# starting a young guy out trapping



## pokeyjeeper (Sep 5, 2013)

my 9 year old nephew asked me if I could show him how to trap a few weeks back and I told him yes so I had 9 dog proof traps I needed to move and coyote foot holds so he his dad and I went to the woods he had a great time here are a few pic.s


----------



## pokeyjeeper (Sep 5, 2013)

on Monday my nephew and I made some weasel boxes after he got home from school and yesterday we put them out we checked them today when he got home and they were all empty maybe he'll get some fur tomarow here are some more pic.s


----------



## hassell (Feb 9, 2010)

Now there is one happy helper plus a good idea to have the gloves on while he is in control of the hammer.


----------



## Ruger (Jan 22, 2011)

That is great! The smile on his face tells it all.
Can't wait til my nephews and niece are ready to go with me.


----------



## teredpse (Nov 11, 2015)

He will never be the same when you take him back and he has a few furs to bring to the truck. I will set traps this week. Good luck

Sent from my LGLS990 using Tapatalk


----------



## SWAMPBUCK10PT (Apr 5, 2010)

*Good start Pokey-----He'll be a Great Partner for many years to come--Good on you * :biggrin:-------p.s. good looking Box's


----------



## glenway (Mar 27, 2011)

Good stuff, Pokey!


----------



## Jonbnks (Jan 21, 2012)

Always great to get a kid into hunting and trapping. They have so many questions and lots of enthusiasm. Hopefully your traps will be filled soon so he can help carry the catch back to the fur shed.


----------



## youngdon (Mar 10, 2010)

Good on you for teaching the young man. Whether he traps or not he now knows it's good people who do it.


----------



## 220swift (Mar 2, 2011)

good for you and your nephew pokey......he will be the kind of adult the country will need in the future!


----------



## jimmy shutt (Jun 2, 2013)

congrats on getting your Nephew out setting a little steel!!!

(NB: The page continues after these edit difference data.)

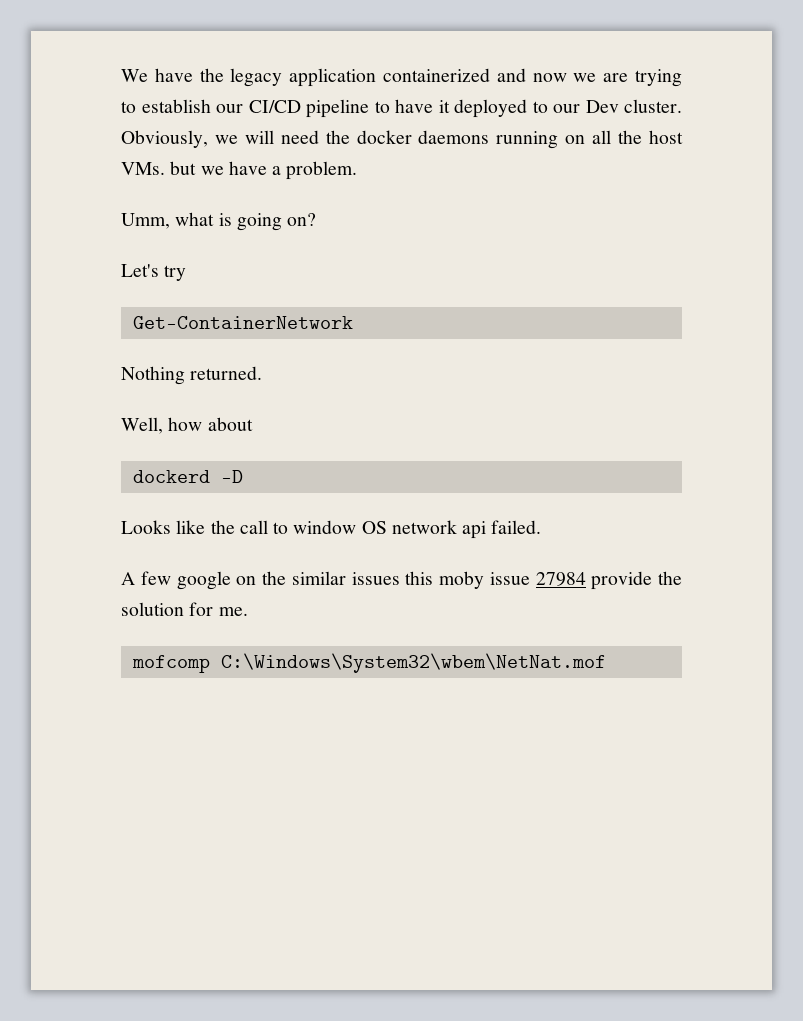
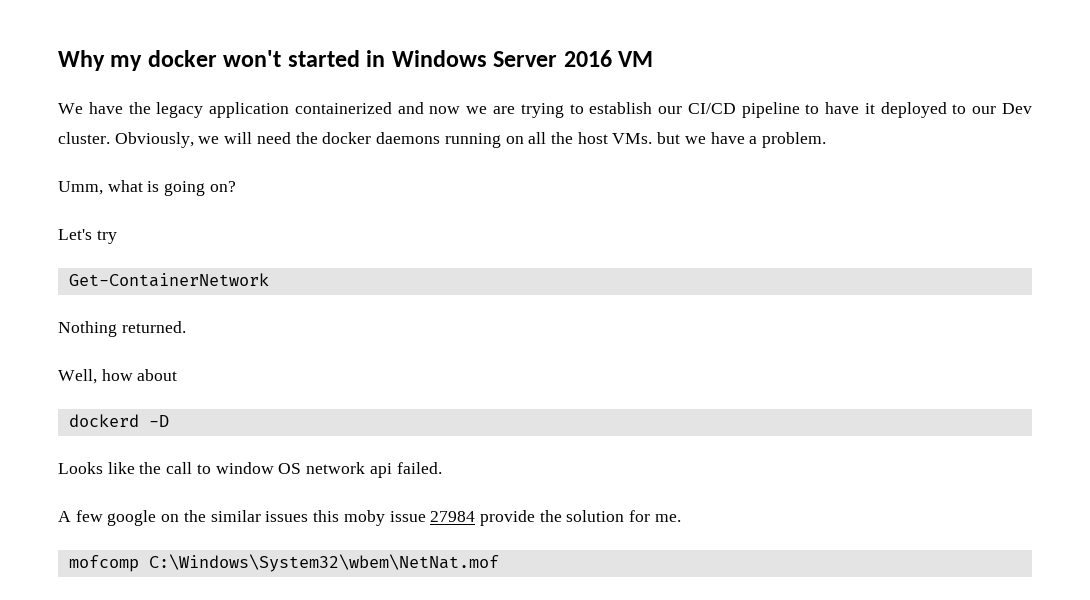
(121, 75) none -> [58,50,654,71] Why my docker won't started in Windows Server 2016 VM //

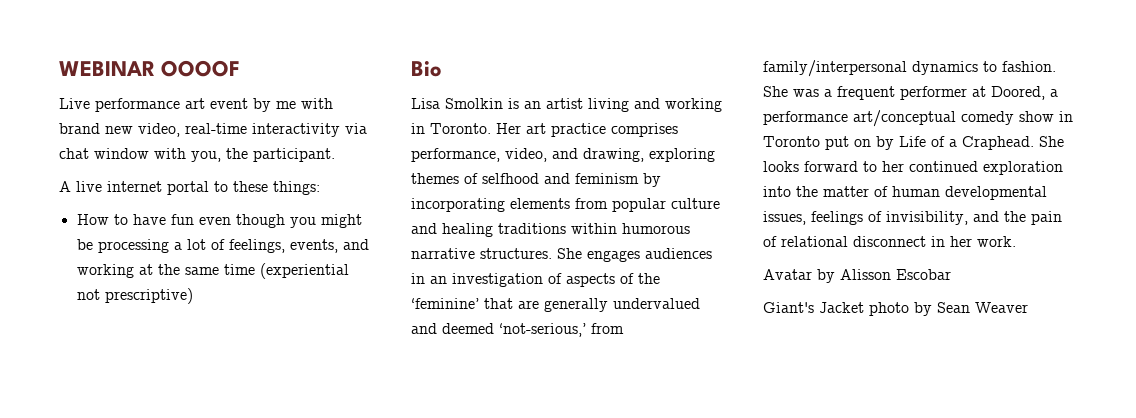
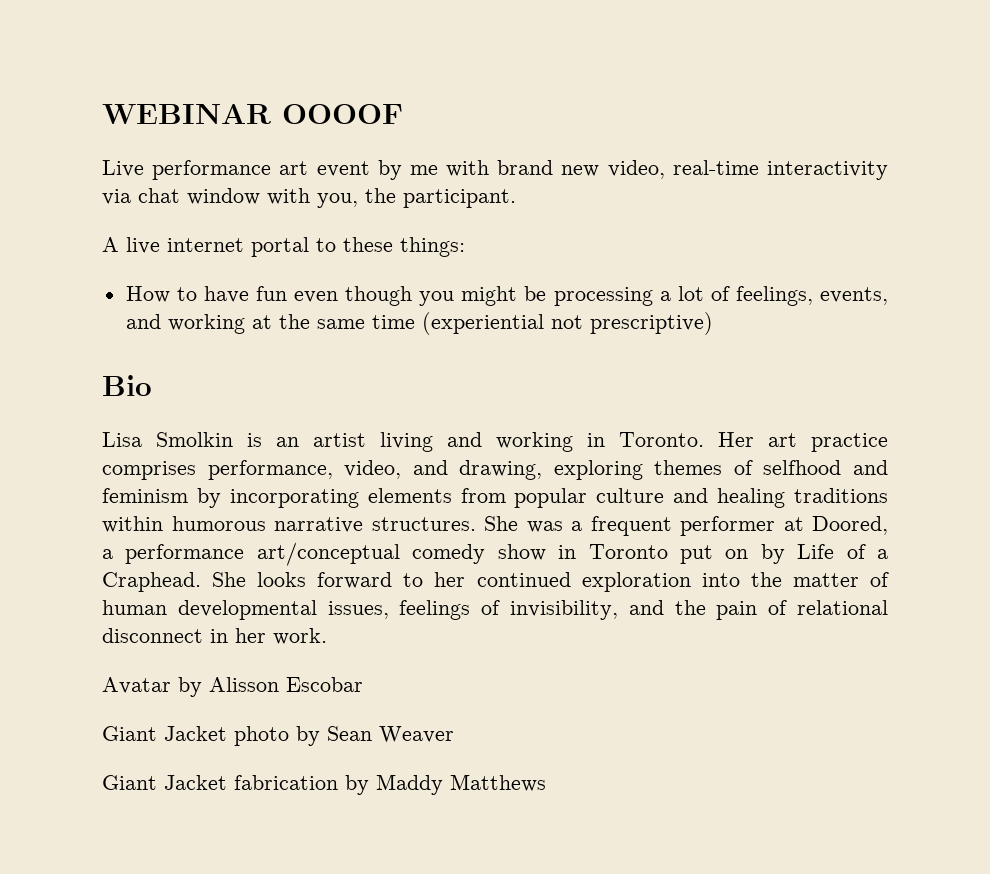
[587,248,712,262] [411,273,660,287] [411,298,700,312] [411,323,624,337] [763,60,1056,77] [763,86,788,97] engages audiences in an investigation of aspects of the ‘feminine’ that are generally undervalued and deemed ‘not-serious,’ from family/interpersonal dynamics to fashion. She -> (518, 523) none
[763,302,814,313] Giant's -> [102,726,157,741] Giant
(1028, 307) none -> [102,774,546,795] // Giant Jacket fabrication by Maddy Matthews

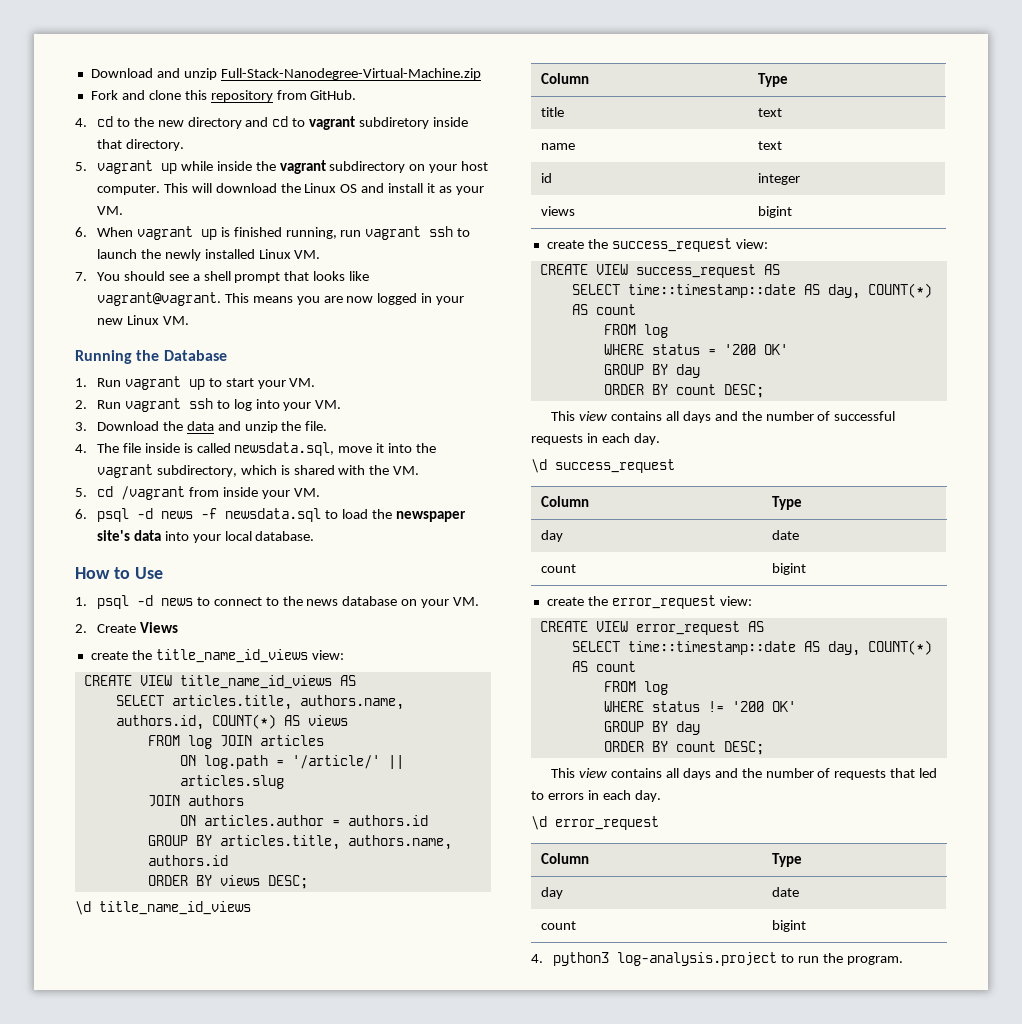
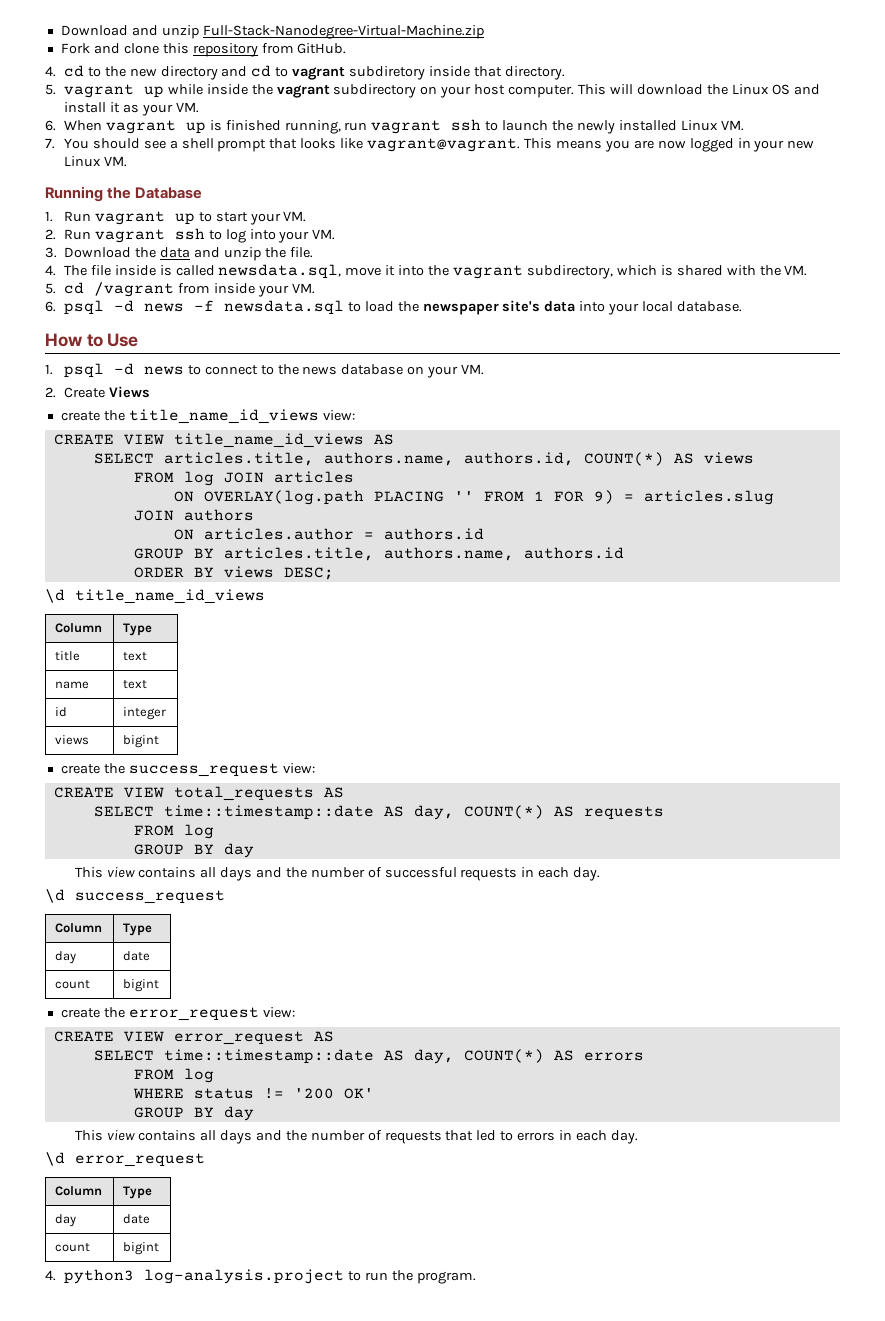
[203,755,404,769] log.path = '/article/' || -> [203,490,634,505] OVERLAY(log.path PLACING '' FROM 1 FOR 9) =
[635,264,780,278] [571,283,932,299] [571,304,636,315] [603,324,668,338] [603,344,788,355] [603,364,700,378] [603,384,764,398] success_request AS // SELECT time::timestamp::date AS day, COUNT(*) AS count // FROM log // WHERE status = '200 OK' // GROUP BY day // ORDER BY count DESC; -> [173,786,344,801] [93,805,664,820] [133,824,214,839] [133,843,254,858] total_requests AS // SELECT time::timestamp::date AS day, COUNT(*) AS requests // FROM log // GROUP BY day
[595,661,636,672] count -> [583,1052,644,1061] errors
[603,741,764,755] // ORDER BY count DESC; -> (254, 1113) none

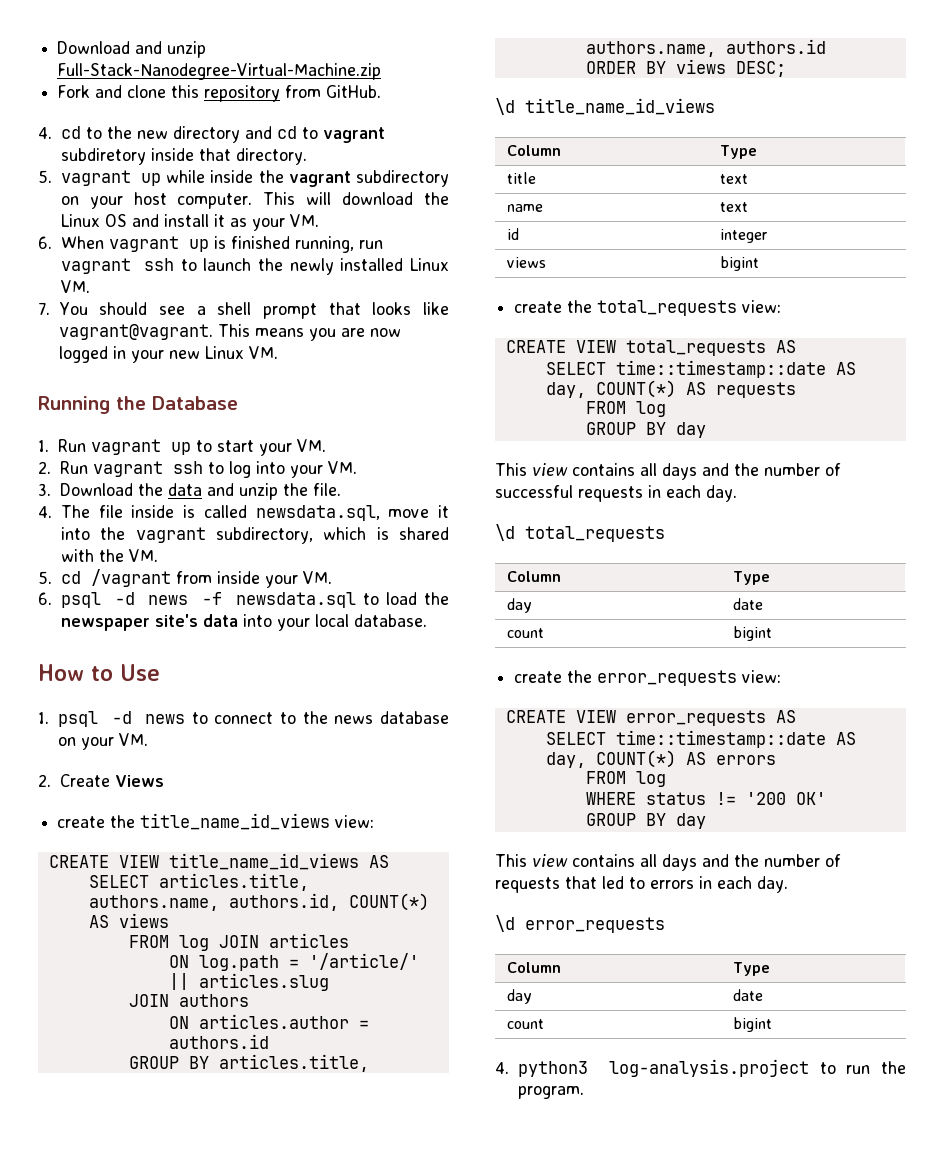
[203,490,634,505] OVERLAY(log.path PLACING '' FROM 1 FOR 9) = -> [198,953,419,971] [168,973,189,990] log.path = '/article/' ||
[128,763,279,777] success_request -> [597,300,738,316] total_requests
[75,890,225,904] success_request -> [525,526,665,542] total_requests
[128,1007,295,1021] [53,1031,304,1045] error_request view: // CREATE VIEW error_request -> [597,670,782,686] [505,710,766,726] error_requests view: // CREATE VIEW error_requests
[75,1153,205,1167] error_request -> [525,917,665,933] error_requests

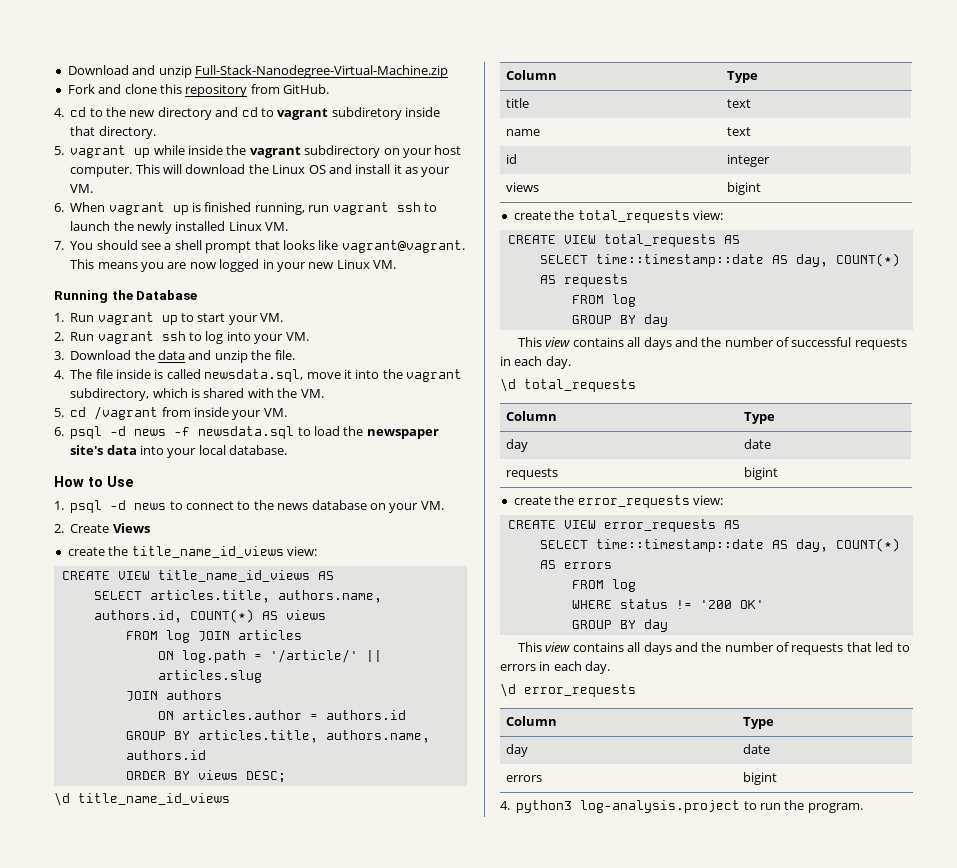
[506,628,544,638] count -> [506,468,559,480] requests
[506,1019,544,1029] count -> [506,775,543,782] errors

those squeezel boxes look good keep us posted on how they work, lots of guys try them and end up burning them for fire wood......hope your Nephew has better results and remember Pic Heavy!!!!!


----------



## pokeyjeeper (Sep 5, 2013)

thank you guys these weasel boxes are easy to make and cheap I have less than $3 into them ok well the young guy and I went and checked his boxes tonight we had one trap set off and he had a big field mouse in one box wow was he happy we put the mouse back in the box for bait and sent here is a pic of the young trapper


----------



## jimmy shutt (Jun 2, 2013)

that's awesome......bet he was stoked!!!!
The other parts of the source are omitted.